We mostly have Matrix Factorization papers this week (they are listed at the end of this op-ed). Some of them are directly relevant to compressive sensing (dictionary learning) but what got my attention this week is this exchange between Kerui Min, now a student at Illinois and Olivier Grisel (one of the developers of Python Based ML outstanding Scikit-Learn package). While the initial question spanned also recommender systems, it looks like it is not common knowledge that, with the help of random projections, we can now look into "large" matrix decompositions. I just had to take an example from GoDec but I could have also mentioned many others including the recent SpaRCS toolbox when it come to Robust PCA, The issue is generally more about how large the rank is than the total size of the matrix. Most large rank problems can always be simply decomposed in smaller problems when it comes to robust denoising videos for instance. The lesson of all this ? if a student wants to code something for your package using Google's support (GSoC), robust denoising ought to be a viable candidate. But let's not stop here: Here is another observation triggered from watching similar projects last year. It is important that students realize that there is not one implementation of NMF, Robust PCA,..... For instance, in the literature, several implementations of NMF yield different results because the underlying algorithm is quite simply not the same yet they all enjoy the same name. If, as a package manager, you include any versions of the algorithm listed in the Advanced Matrix Factorization Jungle page, you ought to be asking specifically what algorithm is exactly implemented and not rely on just "it's Robust-PCA, Sparse-PCA, etc....". As a matter of generic concern, with robust-PCA or any of the advanced matrix decomposition arising in the past two years, we are beginning to see an enhanced capability for dealing with videos. We ain't in Kansas no more and an important question to the open source scientific toolboxes maintainers becomes "Can your package handle this format seamlessly ? ...Can your package really handle it "
Anybody interested can also join the Advanced Matrix Factorization group on LinkedIn. As it currently stands out, the group gathers people in academia and a wide cross section of companies as Twitter, Google, LinkedIn, Intel, Groupon, Yahoo!, Amazon, Microsoft, DreamWorks, AT&T, P&G, Shell, Shopzilla, Nokia, HRL Labs, CGCVeritas, Toyota, Nuxeo, some hedge funds and a few more.
Here are some of the Matrix Factorization papers this week:
Noisy low-rank matrix completion with general sampling distribution by Olga Klopp . The abstract reads:
In the present paper we consider the problem of matrix completion with noise for general sampling schemes. Unlike previous works, in our construction we do not need to know or to evaluate the sampling distribution or the variance of the noise. We propose new nuclear-norm penalized estimators, one of them of the "square-root" type. We prove that, up to a logarithmic factor, our estimators achieve optimal rates with respect to the estimation error.

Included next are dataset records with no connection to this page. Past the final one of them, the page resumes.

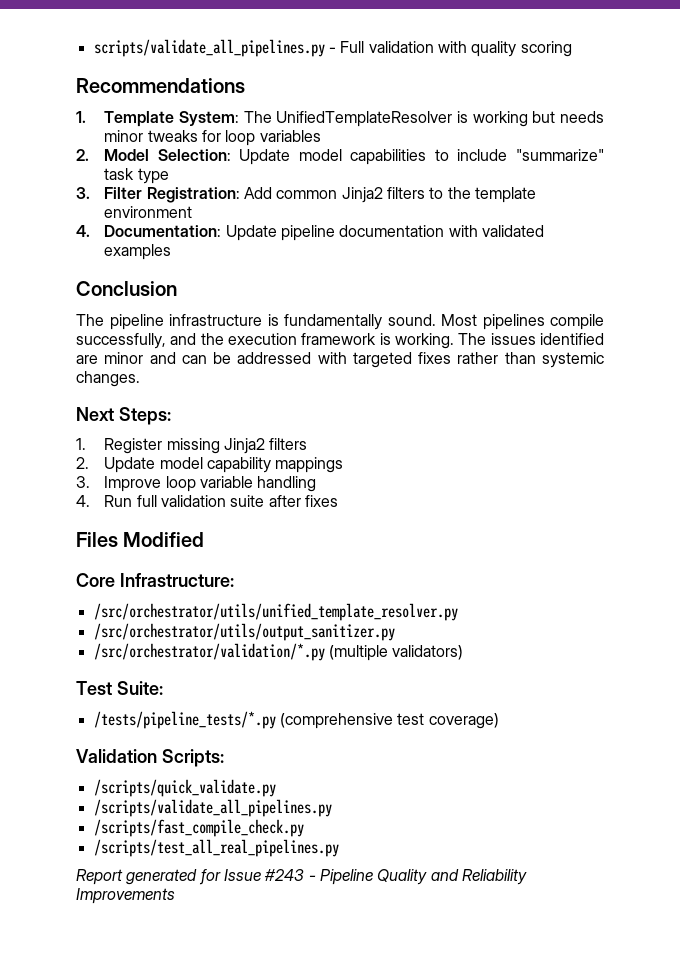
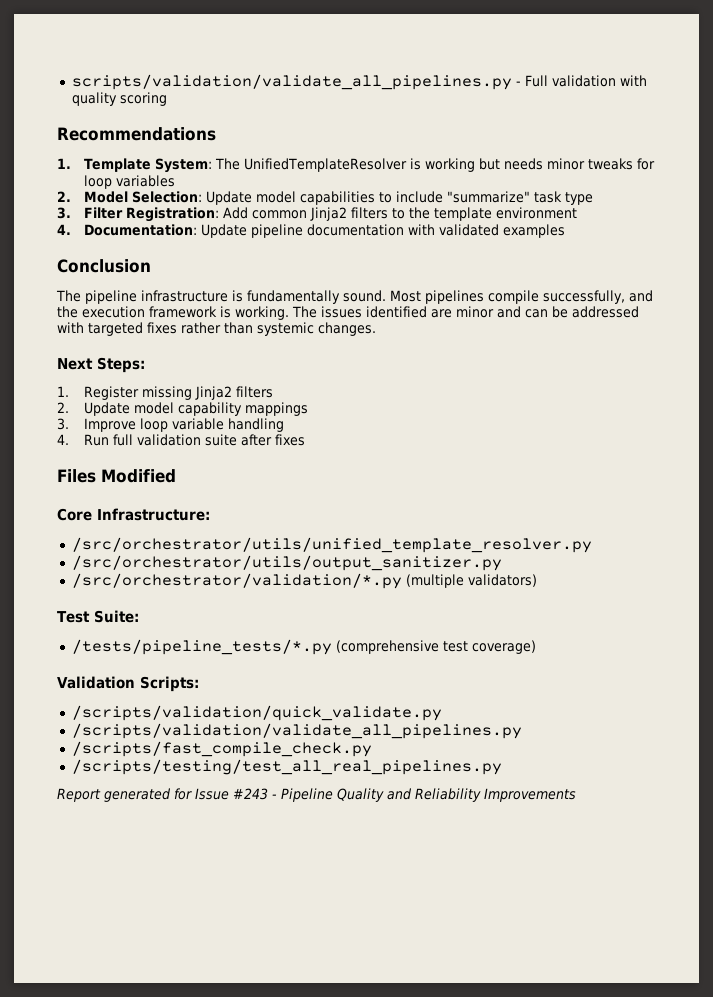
- scripts/validate_all_pipelines.py - Full validation with quality scoring
+ scripts/validation/validate_all_pipelines.py - Full validation with quality scoring
- /scripts/quick_validate.py
- /scripts/validate_all_pipelines.py
+ /scripts/validation/quick_validate.py
+ /scripts/validation/validate_all_pipelines.py
- /scripts/test_all_real_pipelines.py
+ /scripts/testing/test_all_real_pipelines.py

Dictionary learning under global sparsity constraint by Deyu Meng, Yee Leung, Qian Zhao, Zongben Xu . The abstract reads:
A new method is proposed in this paper to learn overcomplete dictionary from training data samples. Differing from the current methods that enforce similar sparsity constraint on each of the input samples, the proposed method attempts to impose global sparsity constraint on the entire data set. This enables the proposed method to fittingly assign the atoms of the dictionary to represent various samples and optimally adapt to the complicated structures underlying the entire data set. By virtue of the sparse coding and sparse PCA techniques, a simple algorithm is designed for the implementation of the method. The efficiency and the convergence of the proposed algorithm are also theoretically analyzed. Based on the experimental results implemented on a series of signal and image data sets, it is apparent that our method performs better than the current dictionary learning methods in original dictionary recovering, input data reconstructing, and salient data structure revealing.

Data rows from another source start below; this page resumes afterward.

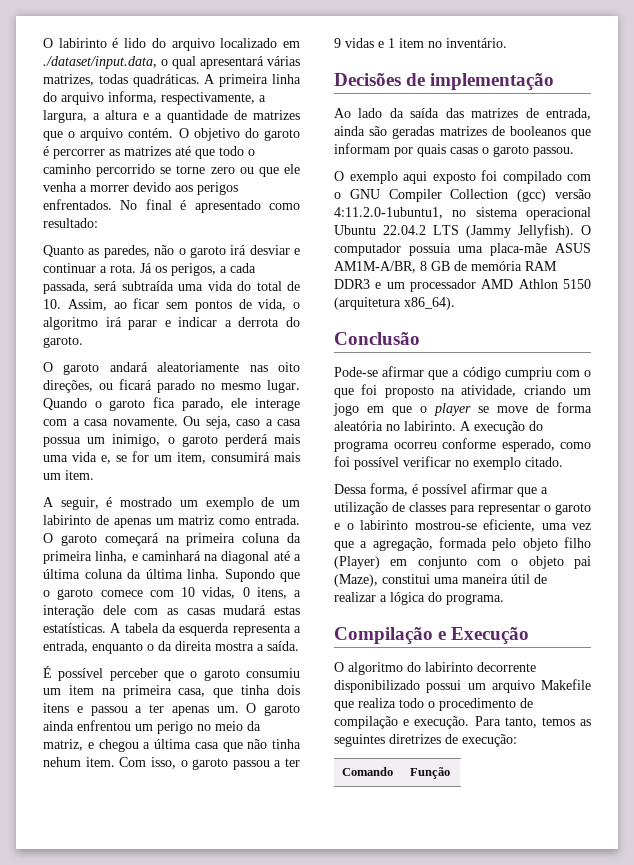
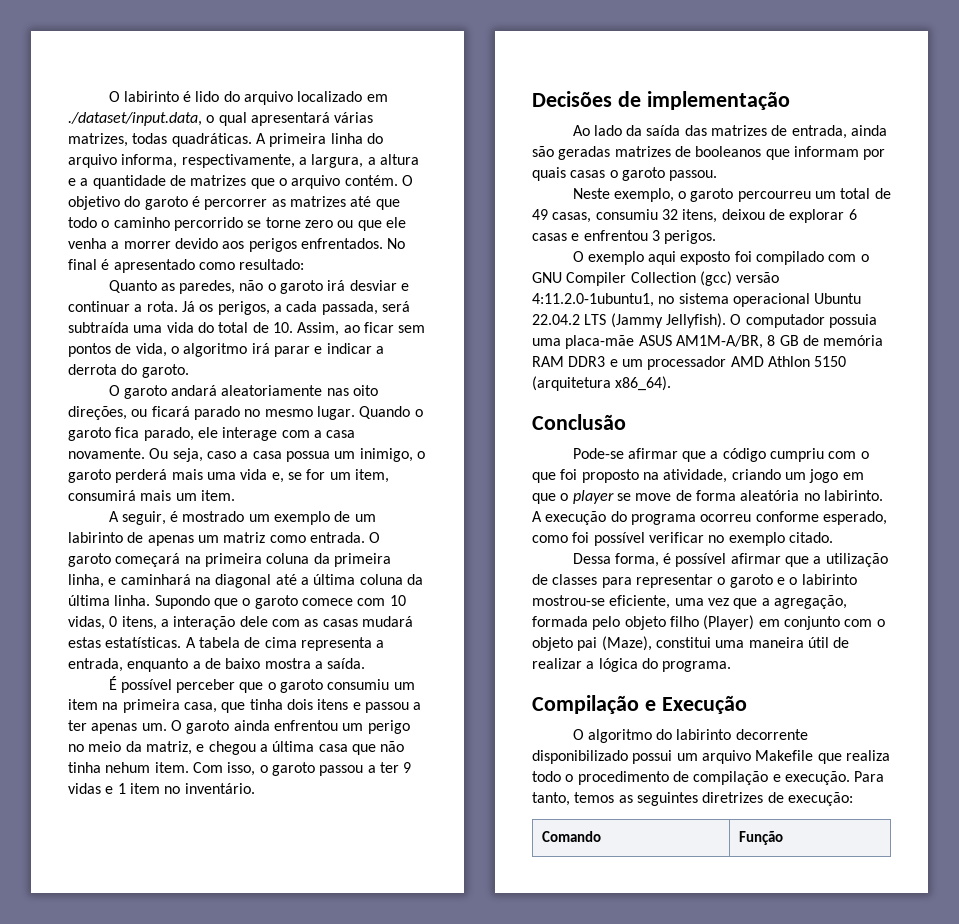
- A tabela da esquerda representa a entrada, enquanto o da direita mostra a saída.
+ A tabela de cima representa a entrada, enquanto a de baixo mostra a saída.
+ Neste exemplo, o garoto percourreu um total de 49 casas, consumiu 32 itens, deixou de explorar 6 casas e enfrentou 3 perigos.

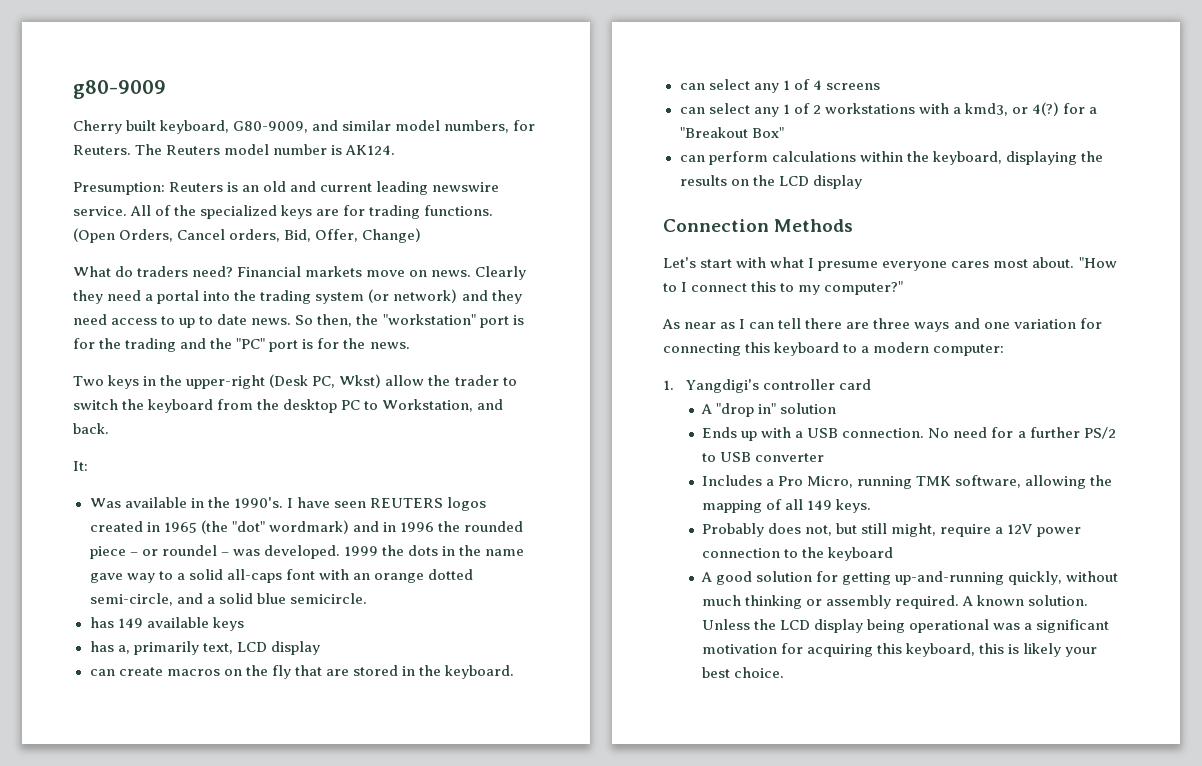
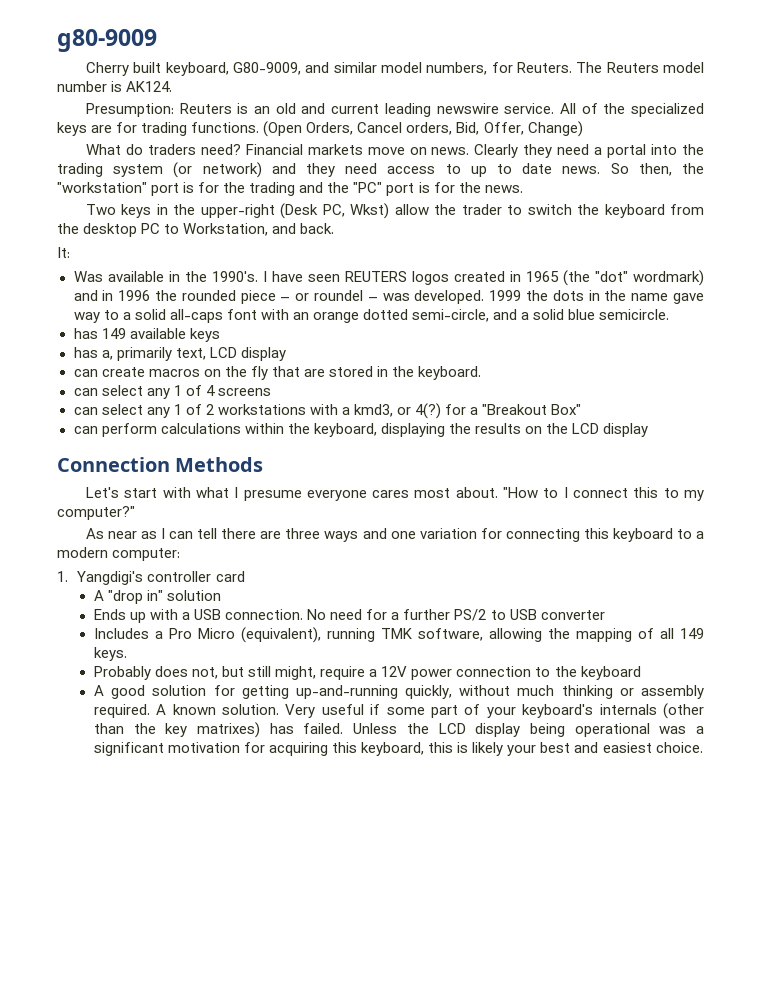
- Includes a Pro Micro, running TMK software, allowing the mapping of all 149 keys.
+ Includes a Pro Micro (equivalent), running TMK software, allowing the mapping of all 149 keys.
+ Very useful if some part of your keyboard's internals (other than the key matrixes) has failed.
- Unless the LCD display being operational was a significant motivation for acquiring this keyboard, this is likely your best choice.
+ Unless the LCD display being operational was a significant motivation for acquiring this keyboard, this is likely your best and easiest choice.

Principal Component Pursuit with Reduced Linear Measurements by Arvind Ganesh, Kerui Min, John Wright, Yi Ma . The abstract reads:
In this paper, we study the problem of decomposing a superposition of a low-rank matrix and a sparse matrix when a relatively few linear measurements are available. This problem arises in many data processing tasks such as aligning multiple images or rectifying regular texture, where the goal is to recover a low-rank matrix with a large fraction of corrupted entries in the presence of nonlinear domain transformation. We consider a natural convex heuristic to this problem which is a variant to the recently proposed Principal Component Pursuit. We prove that under suitable conditions, this convex program guarantees to recover the correct low-rank and sparse components despite reduced measurements. Our analysis covers both random and deterministic measurement models.

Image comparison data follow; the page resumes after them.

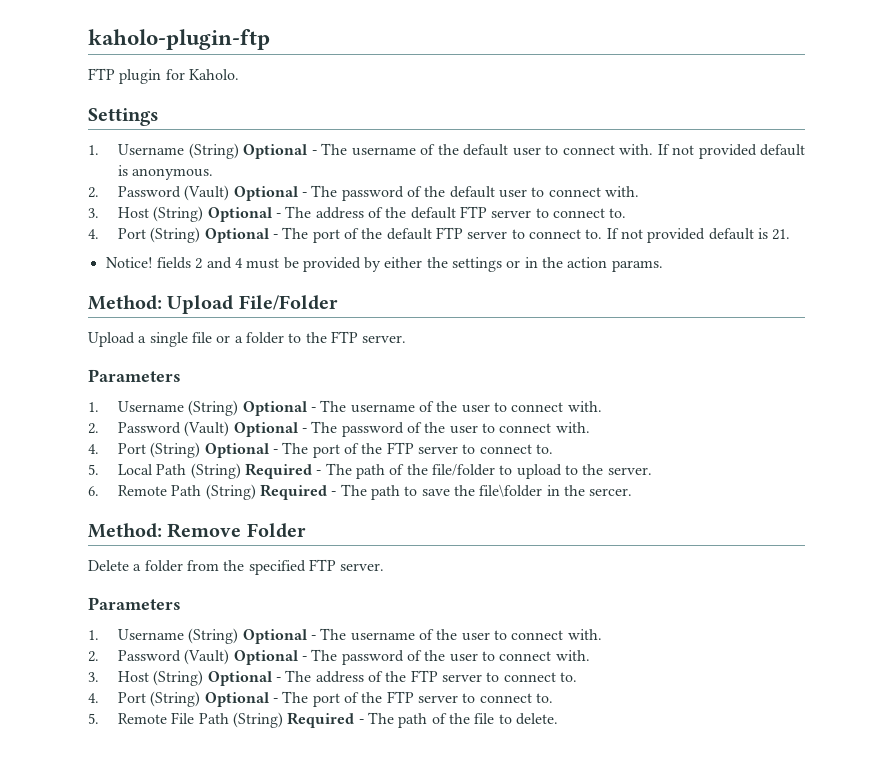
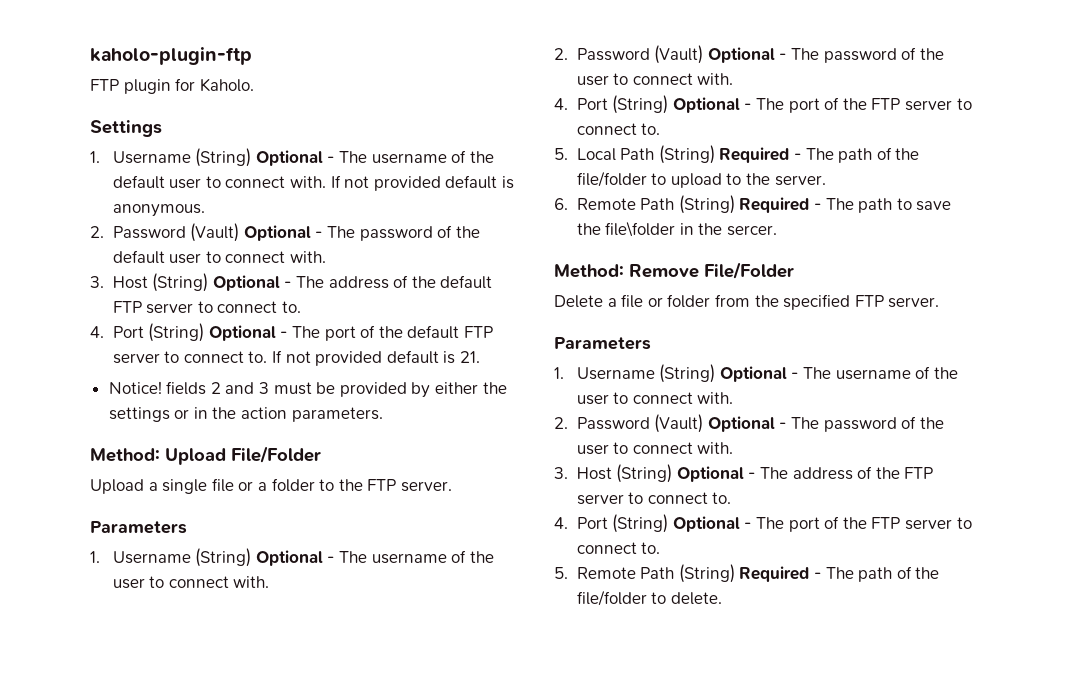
- Notice! fields 2 and 4 must be provided by either the settings or in the action params.
+ Notice! fields 2 and 3 must be provided by either the settings or in the action parameters.
- Method: Remove Folder
+ Method: Remove File/Folder
- Delete a folder from the specified FTP server.
+ Delete a file or folder from the specified FTP server.
- 5. Remote File Path (String) Required - The path of the file to delete.
+ 5. Remote Path (String) Required - The path of the file/folder to delete.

Divide-and-Conquer Method for L1 Norm Matrix Factorization in the Presence of Outliers and Missing Data by Deyu Meng . The abstract reads:
The low-rank matrix factorization as a L1 norm minimization problem has recently attracted much attention due to its intrinsic robustness to the presence of outliers and missing data. In this paper, we propose a new method, called the divide-and-conquer method, for solving this problem. The main idea is to break the original problem into a series of smallest possible sub-problems, each involving only unique scalar parameter. Each of these subproblems is proved to be convex and has closed-form solution. By recursively optimizing these small problems in an analytical way, efficient algorithm, entirely avoiding the time-consuming numerical optimization as an inner loop, for solving the original problem can naturally be constructed. The computational complexity of the proposed algorithm is approximately linear in both data size and dimensionality, making it possible to handle large-scale L1 norm matrix factorization problems. The algorithm is also theoretically proved to be convergent. Based on a series of experiment results, it is substantiated that our method always achieves better results than the current state-of-the-art methods on $L1$ matrix factorization calculation in both computational time and accuracy, especially on large-scale applications such as face recognition and structure from motion.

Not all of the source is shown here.